The majority of investigations of the explainability challenge are being conducted from a developer-oriented focus, typically summarizing end-users based on their role or machine learning expertise. However, users are far more heterogeneous, with varying backgrounds, experiences, and needs. This motivates a recent surge of interest in explanations that account for multifaceted user requirements. However, how to effectively develop user-centric explanations is still unclear, and research lacks an understanding of which role users knowledge plays in developing satisfactory explanations. This synopsis acknowledges the potential of knowledge-informed machine learning for richer explanations. It is among the first to investigate how this strengthens user understanding from a knowledge perspective. It pinpoints knowledge characteristics of the fit between system explanations and users, which can guide the design of more user-centric clinical information systems.

Abstract:

Explaining increasingly complex machine learning will remain crucial to cope with risks, regulations, responsibilities, and human support in healthcare. However, extant explainable systems mostly provide explanations that mismatch clinical users’ conceptions and fail their expectations to leverage validated and clinically relevant information.
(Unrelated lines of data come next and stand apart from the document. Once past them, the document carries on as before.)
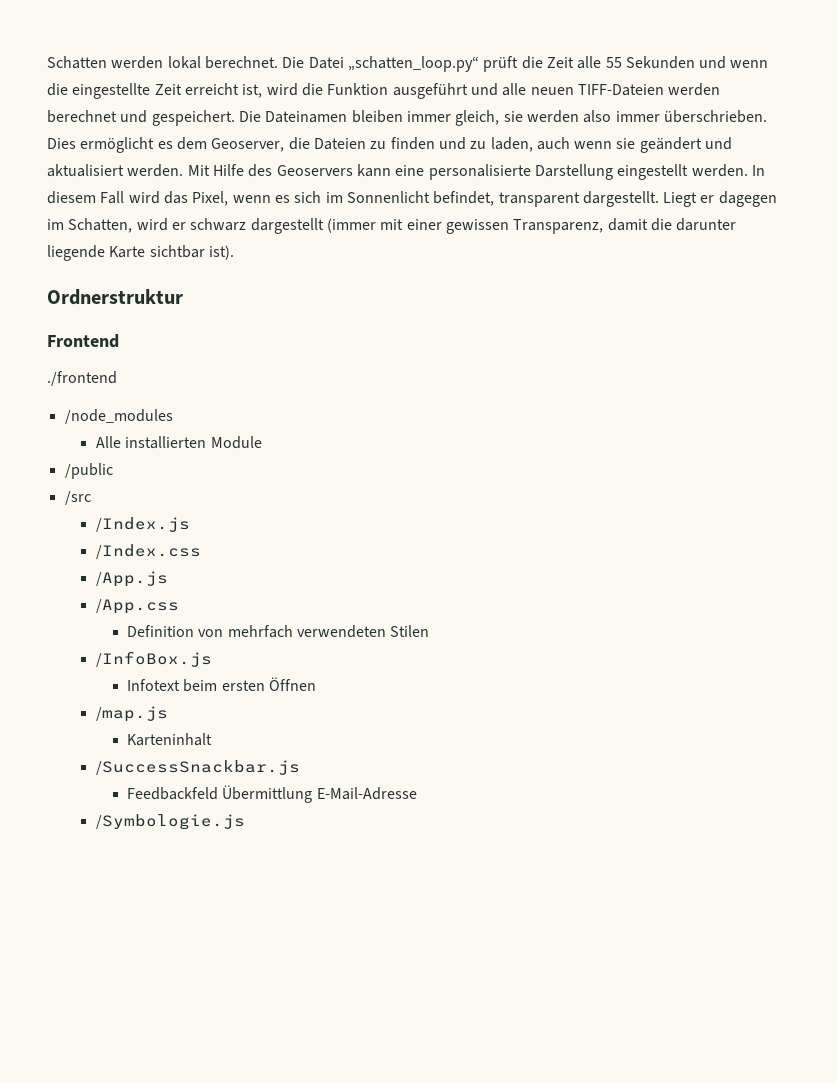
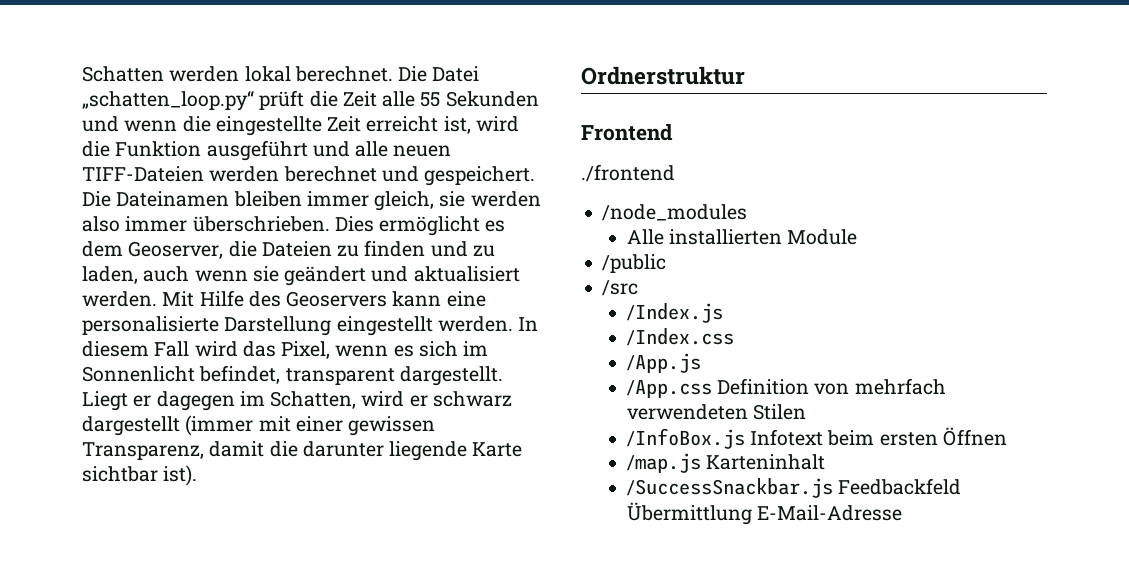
- /App.css
- Definition von mehrfach verwendeten Stilen
+ /App.css Definition von mehrfach verwendeten Stilen
- /InfoBox.js
- Infotext beim ersten Öffnen
+ /InfoBox.js Infotext beim ersten Öffnen
- /map.js
- Karteninhalt
+ /map.js Karteninhalt
- /SuccessSnackbar.js
- Feedbackfeld Übermittlung E-Mail-Adresse
+ /SuccessSnackbar.js Feedbackfeld Übermittlung E-Mail-Adresse
- /Symbologie.js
A key to more user-centric and satisfying explanations can be seen in combining data-driven and knowledge-based systems, i.e., to utilize prior knowledge jointly with the patterns learned from data. We conduct a structured review of knowledge-informed machine learning in healthcare. In this article, we build on a framework to characterize user knowledge and prior knowledge embodied in explanations. Specifically, we explicate the types and contexts of knowledge to examine the fit between knowledge-informed approaches and users. Our results highlight that knowledge-informed machine learning is a promising paradigm to enrich former data-driven systems, yielding explanations that can increase formal understanding, convey useful medical knowledge, and are more intuitive. Although complying with medical conception, it still needs to be investigated whether knowledge-informed explanations increase medical user acceptance and trust in clinical machine learning-based information systems.